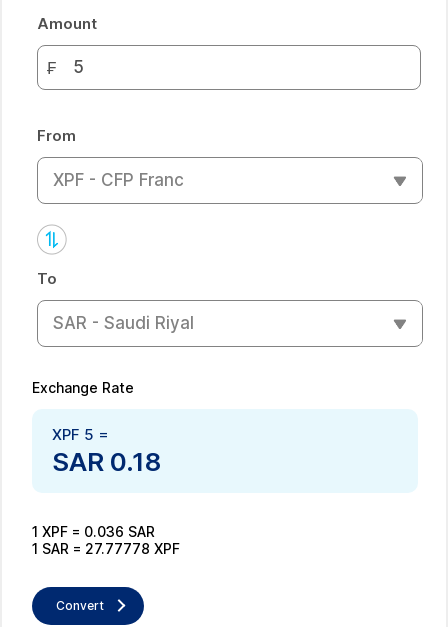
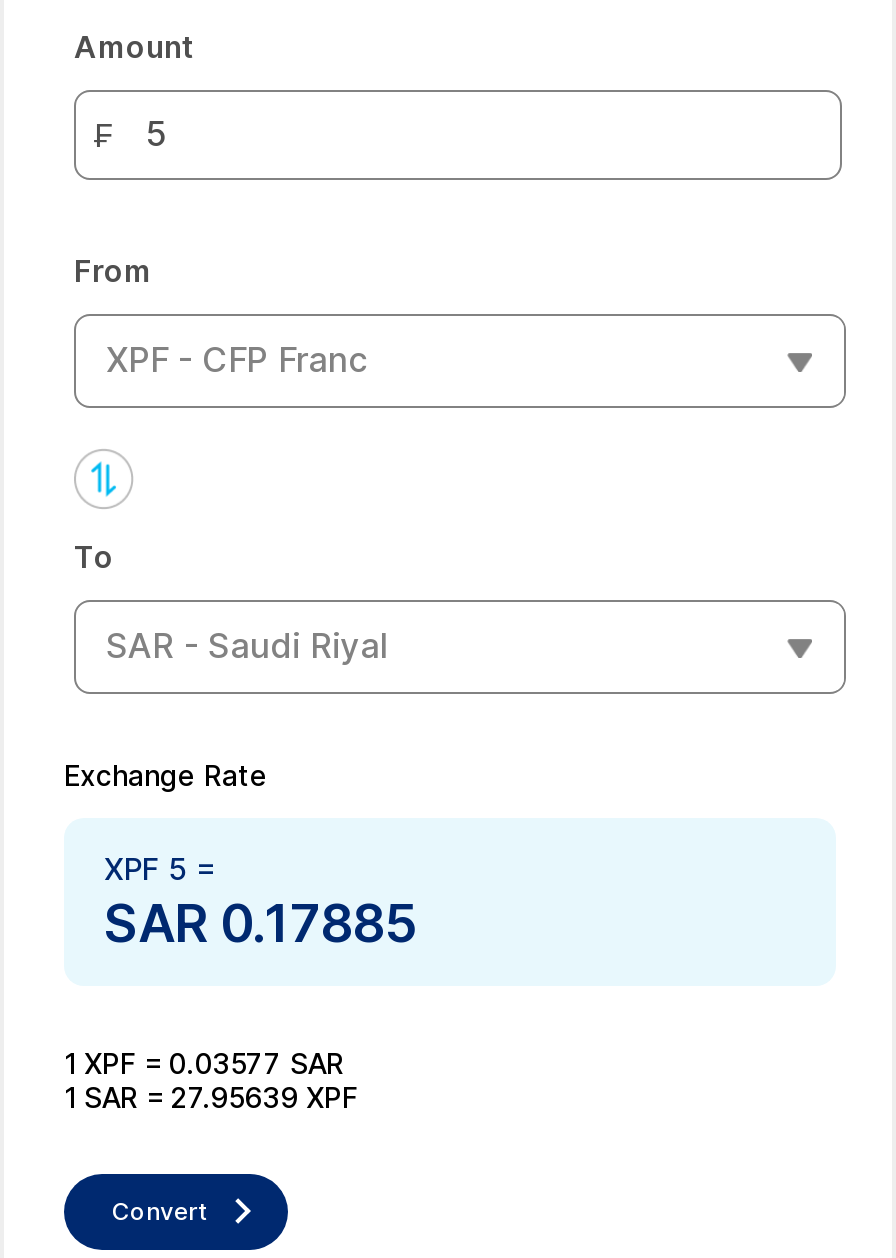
- SAR 0.18
+ SAR 0.17885

- 1 XPF = 0.036 SAR
+ 1 XPF = 0.03577 SAR

- 1 SAR = 27.77778 XPF
+ 1 SAR = 27.95639 XPF
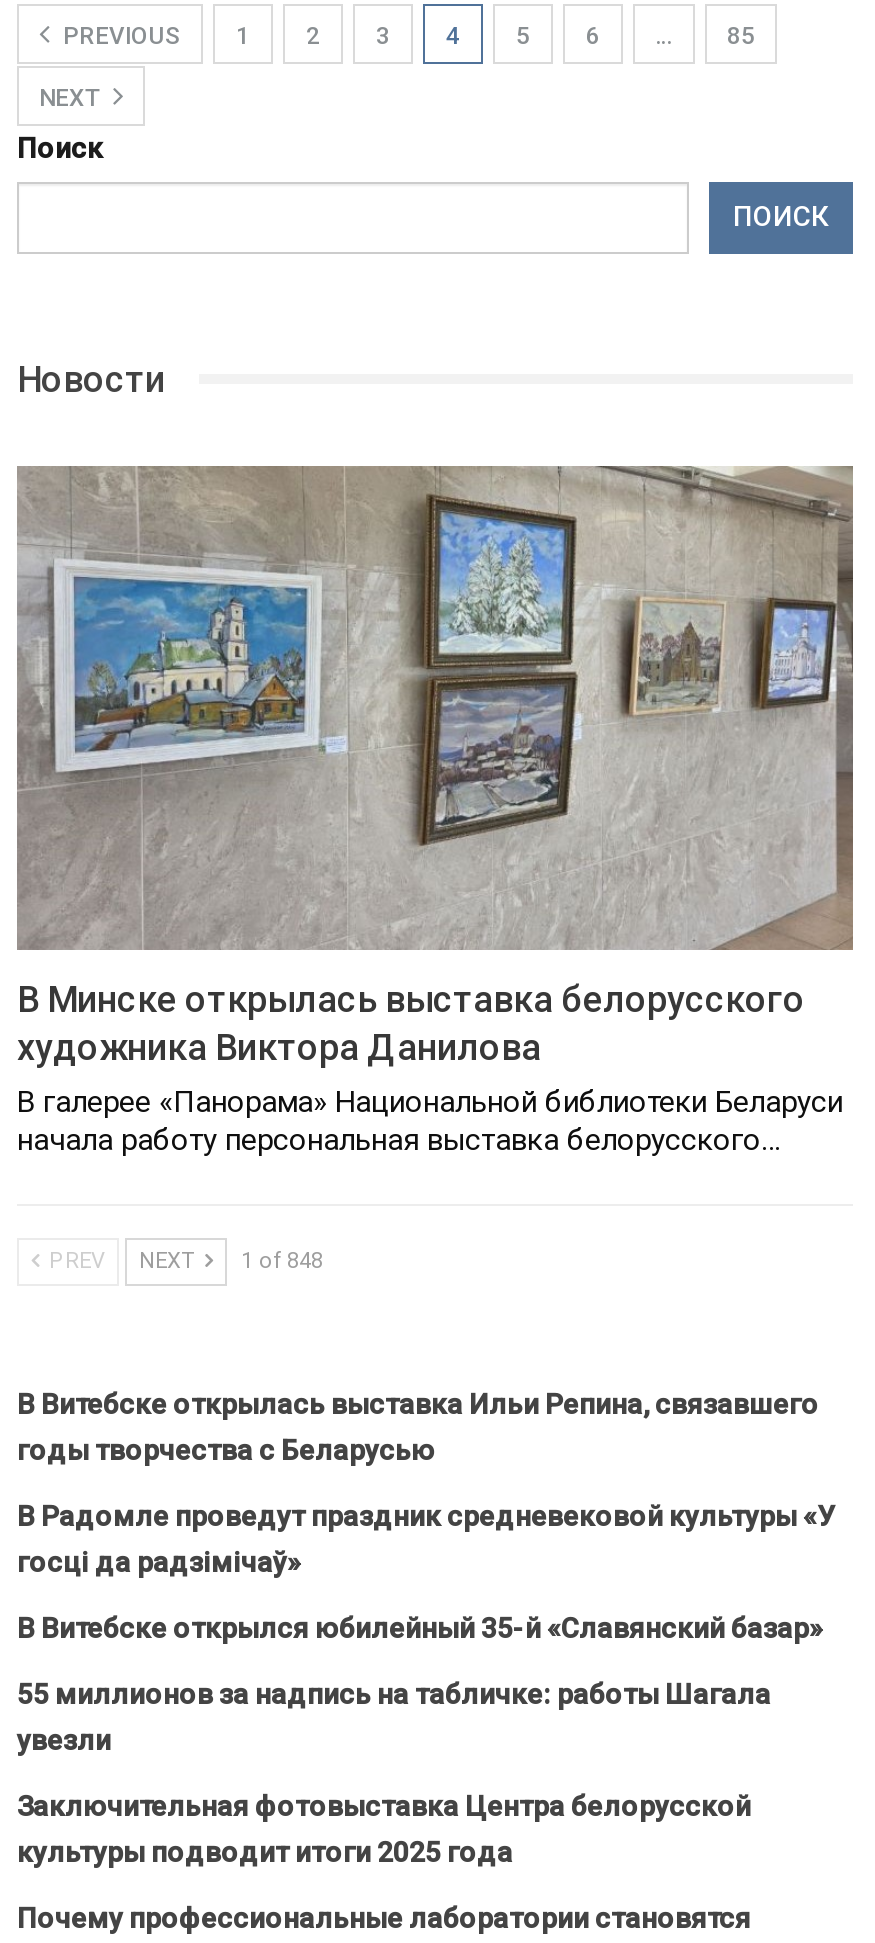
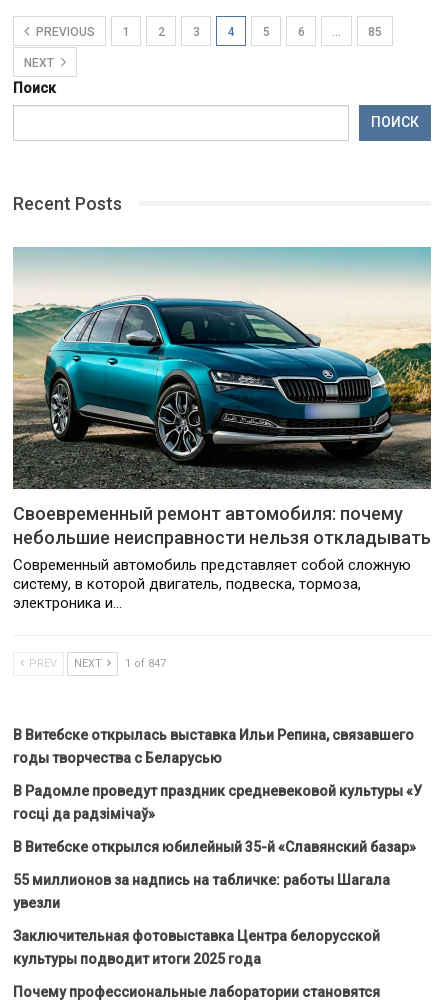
- Новости
+ Recent Posts

- [image]
- В Минске открылась выставка белорусского
- художника Виктора Данилова
- В галерее «Панорама» Национальной библиотеки Беларуси
- начала работу персональная выставка белорусского…
+ [image]
+ Своевременный ремонт автомобиля: почему
+ небольшие неисправности нельзя откладывать
+ Современный автомобиль представляет собой сложную
+ систему, в которой двигатель, подвеска, тормоза,
+ электроника и…

- PREV NEXT 1 of 848
+ PREV NEXT 1 of 847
- - - - -
Transcribe each entry precisely as given, leaving the pictures out.

Exercise output:
- SAR 0.18
+ SAR 0.17885

- 1 XPF = 0.036 SAR
+ 1 XPF = 0.03577 SAR

- 1 SAR = 27.77778 XPF
+ 1 SAR = 27.95639 XPF
- Новости
+ Recent Posts

- [image]
- В Минске открылась выставка белорусского
- художника Виктора Данилова
- В галерее «Панорама» Национальной библиотеки Беларуси
- начала работу персональная выставка белорусского…
+ [image]
+ Своевременный ремонт автомобиля: почему
+ небольшие неисправности нельзя откладывать
+ Современный автомобиль представляет собой сложную
+ систему, в которой двигатель, подвеска, тормоза,
+ электроника и…

- PREV NEXT 1 of 848
+ PREV NEXT 1 of 847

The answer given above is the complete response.